Thursday, August 7, 2008

An aging youth minister goes to the movies

Years ago, when I was in a movie theater, waiting in anticipation of not thinking about myself for 2 whole hours and immersing myself in someone else’s problem so I could leave thinking my life is really not that bad, I wouldn’t mind when a huge group of middle school kids walked in laughing and sat right behind me after doing the trying-to-sit-by-the-right-person-accidentally-on-purpose-dance in the aisle. I would shake my head when they put their feet on the back of my chair, I would smirk at other adults when they answered their phones after the lights went down, and I would debate to myself whether or not to warn them when an angry man would leave the theater to go tell management on them. They were just misunderstood and drunk on the free hours out from under their mother’s eye. Maybe they secretly met up with the hottest guy at Lincoln Middle after changing into the cutest long-sleeved midriff sweater from Abercrombie in the bathroom at the theater after making their dad drop them off outside Sears so no one would see them. Maybe they are test-driving a flatiron and mascara for the first time tonight or the final loss of the babyfat. I delighted to watch these giggling, hormonal, indestructible, fearless little heartbeats who hadn’t been denied or truly wounded yet.

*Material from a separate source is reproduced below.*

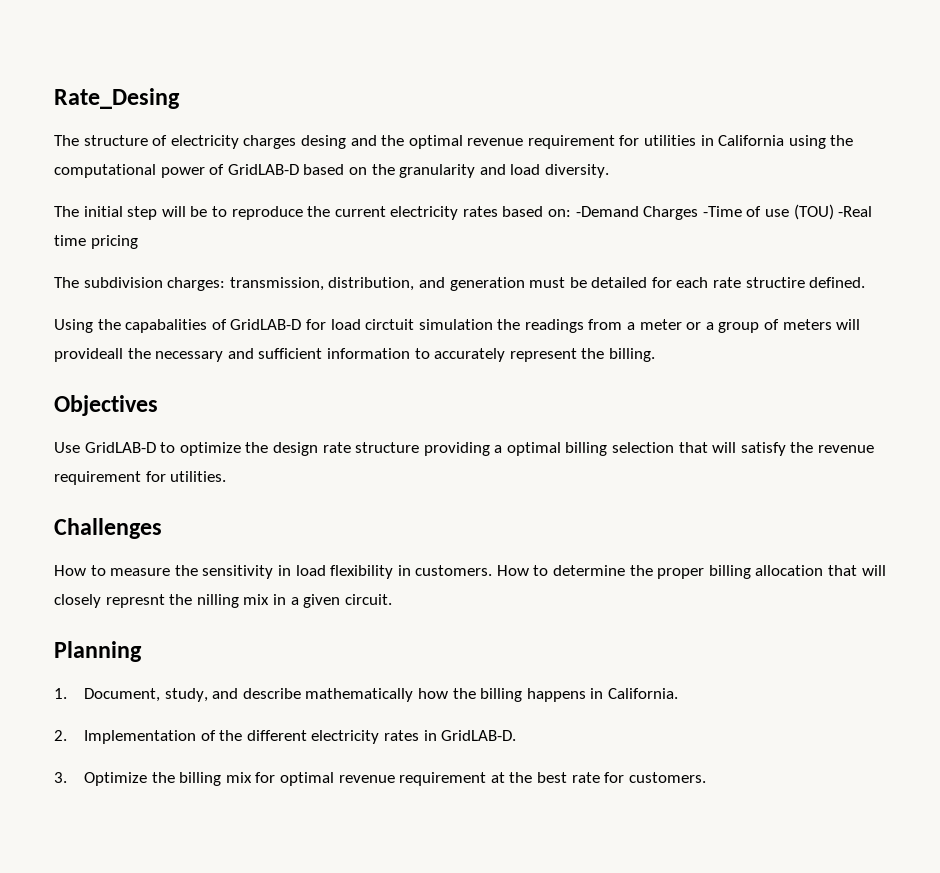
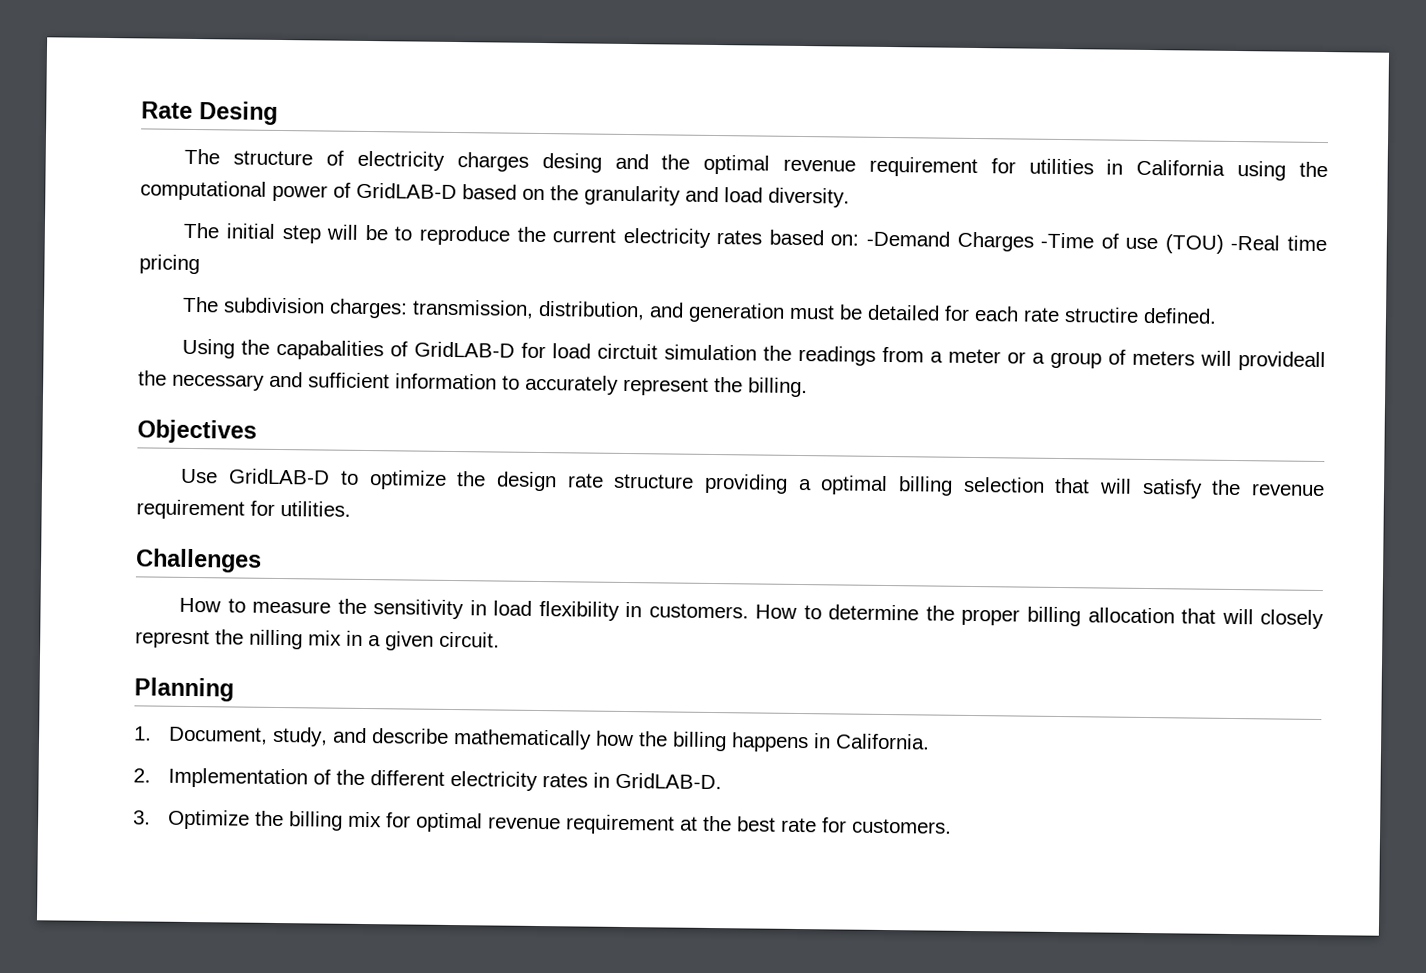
- Rate_Desing
+ Rate Desing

It was really funny to me, and oddly comforting knowing that I was superior to all the other adults in the theater because I knew how to communicate with a 13-year-old mass of hormones, that I understood their world, their language, their music, and all the other grown-ups had fallen out of good will with that fountain of all coolness – youth culture.
Tonight when 8 middle school children walked into the lush new dinner IMAX theater, with over-priced dinners, tickets, and leather chairs, specifically designed to ostracize those attending movies on babysitting money and allowances, my attitude fell several degrees. For I, too, had just shelled out $25 for a ticket, a chicken sandwich and a Coke, hoping for some peace and quiet and a little entertainment. I did not think front row seats to the Back to School drama production “Britney and Brody go to the movies” was worth $25. But, I sat there seething and glaring at them in the dark as they colored their names, schools, grad year and smiley faces onto the counter with a bouquet of Sharpies attached to a key chain, while they chatted and texted their friends who were grounded, while they obviously ignored the 4 boys sprawled across 8 seats, who were ignoring the girls right back but talking loudly enough to be heard by all, who were holding their pants up with one hand and flipping their cool surfer-dude hair out of their eyes. I didn’t tell the manager because that would seem like a betrayal since I love teenagers… right?
Maybe we all just reach an age where it is just too much work to be young and cool. We wear what we have to, what we can afford, what the office dictates; we go to bed as soon as we can; we learn words like FICA and “diversify”, and we suddenly become sincerely interested in whatever product cleans our kitchen the fastest. We are still a little surprised that who we expect to see in the mirror no longer looks out at us, and what was once beautiful or handsome has faded into common, shades of gray. At some point the veil of years and experience clouds the person we all think we really are and we feel that we are globally deeply misunderstood – it is perhaps only then that we realize what we truly lost. Maybe that is why we are so annoyed by teenagers, because they remind us of what we have lost. For I too was once kicked out of theaters.